═════ Raw data ═════

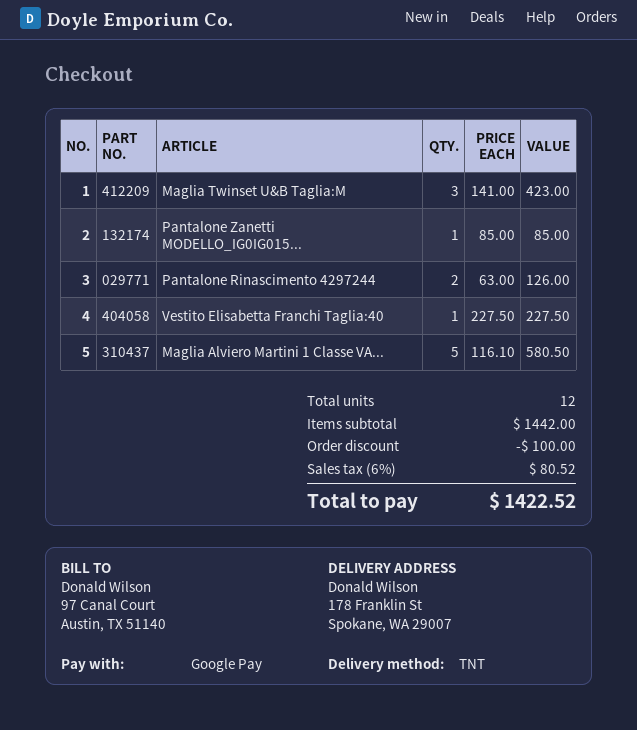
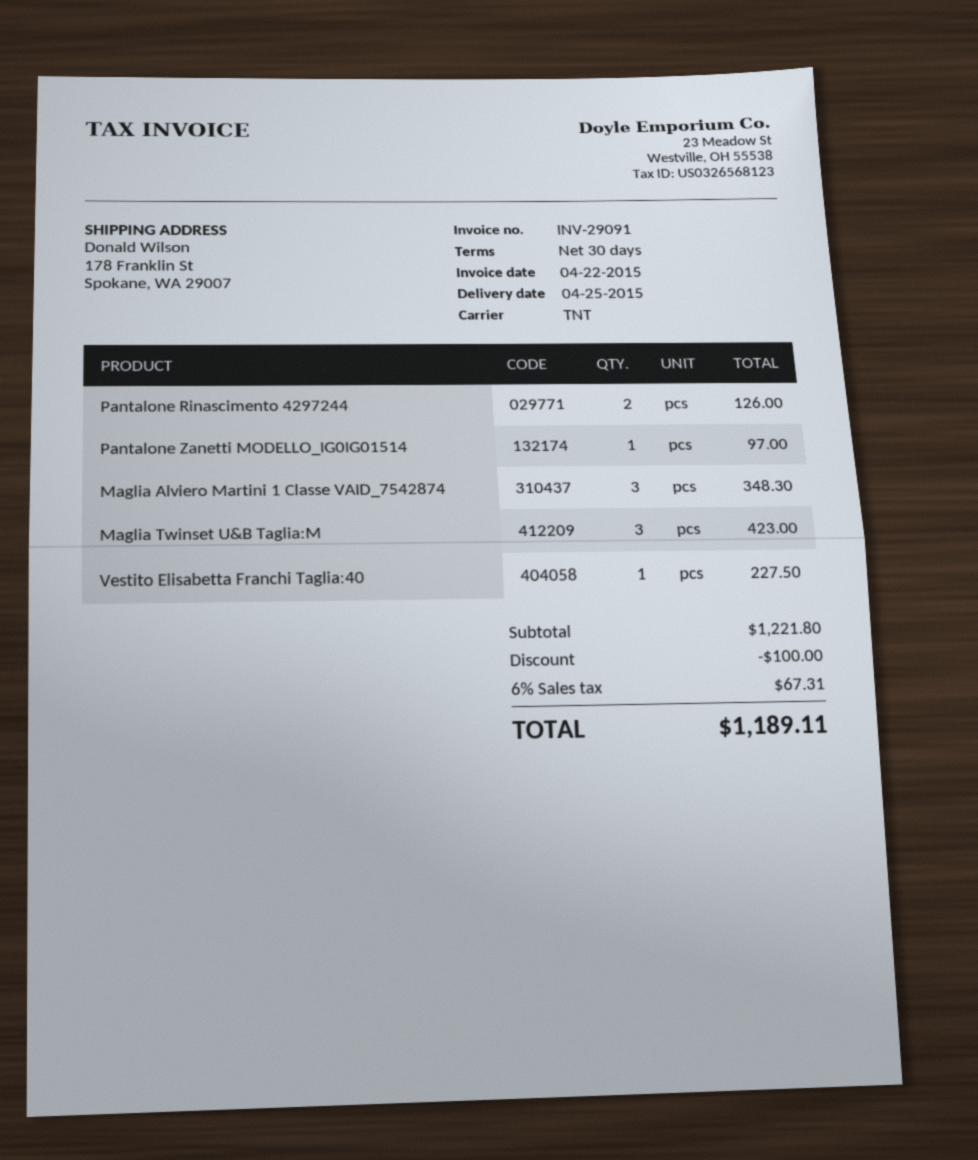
Pantalone Zanetti MODELLO_IG0IG015...: 1 for 85.00 -> 1 for 97.00
Maglia Alviero Martini 1 Classe VA...: 5 for 580.50 -> 3 for 348.30
subtotal: 1442.00 -> 1221.80
tax: 6% = 80.52 -> 6% = 67.31
total: 1422.52 -> 1189.11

═════

Instructions for the task. Print each line, starting with the one that contains "subtotal: 1442.00 -> 1221.80" and ending with the last line of the data, exactly as it stands and with no other lines.

Expected output.
subtotal: 1442.00 -> 1221.80
tax: 6% = 80.52 -> 6% = 67.31
total: 1422.52 -> 1189.11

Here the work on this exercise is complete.